___ Material shown ___

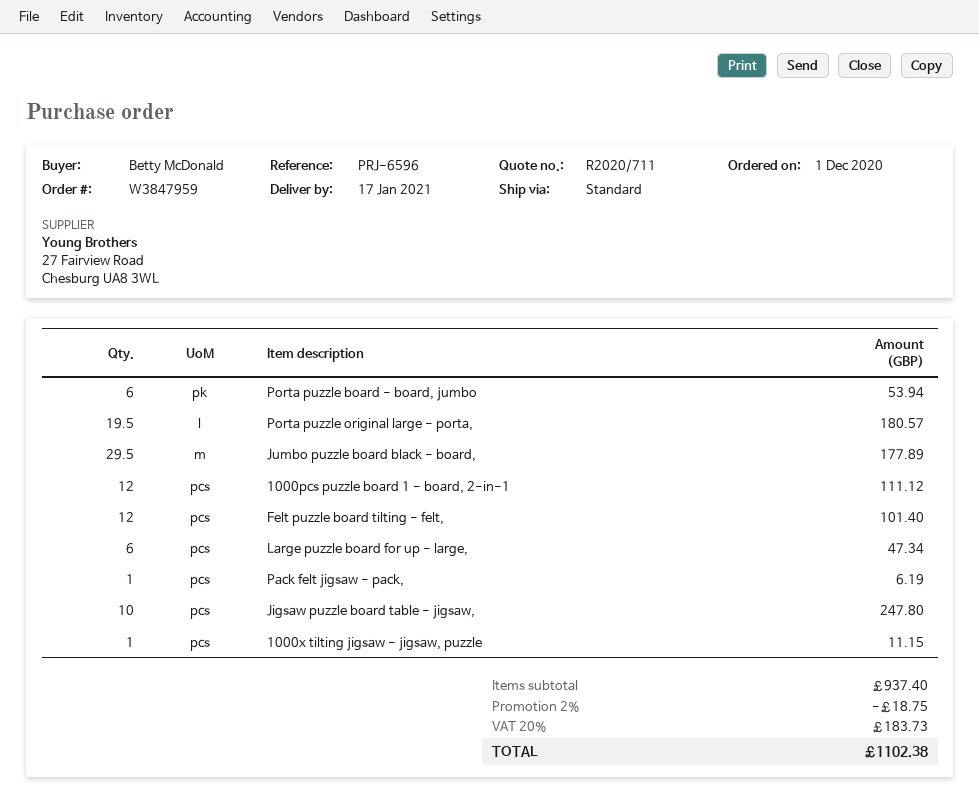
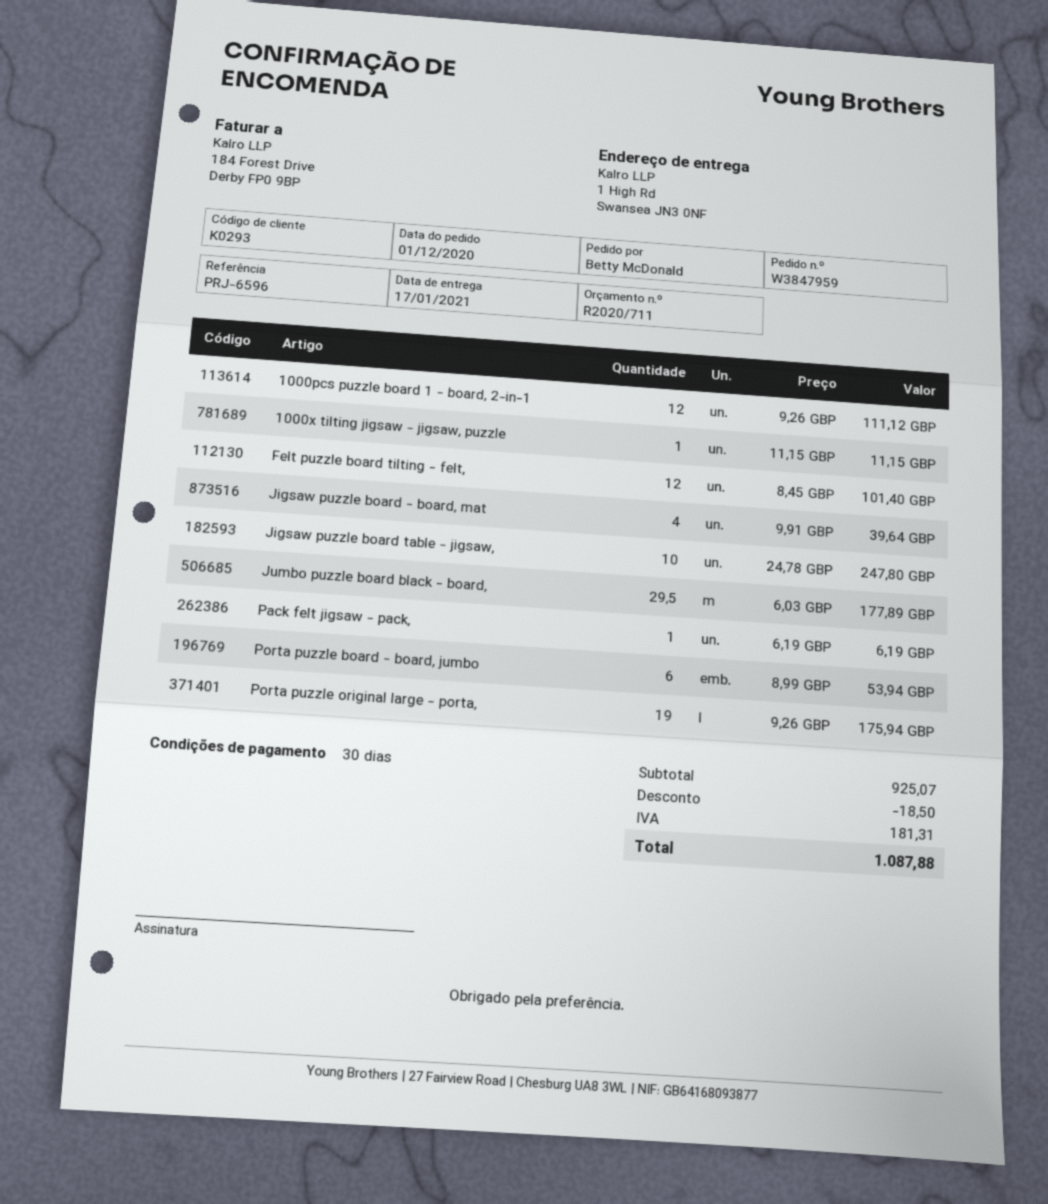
Porta puzzle original large - porta,: 19.5 for 180.57 -> 19 for 175.94
Large puzzle board for up - large,: 6 for 47.34 -> none
Jigsaw puzzle board - board, mat: none -> 4 for 39.64
subtotal: 937.40 -> 925.07
discount: 18.75 -> 18.50
tax: 183.73 -> 181.31
total: 1102.38 -> 1087.88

___

### Work task:
Lines from the one holding "discount: 18.75 -> 18.50" through the end of the material above should be output exactly, and all others skipped.

### Written answer:
discount: 18.75 -> 18.50
tax: 183.73 -> 181.31
total: 1102.38 -> 1087.88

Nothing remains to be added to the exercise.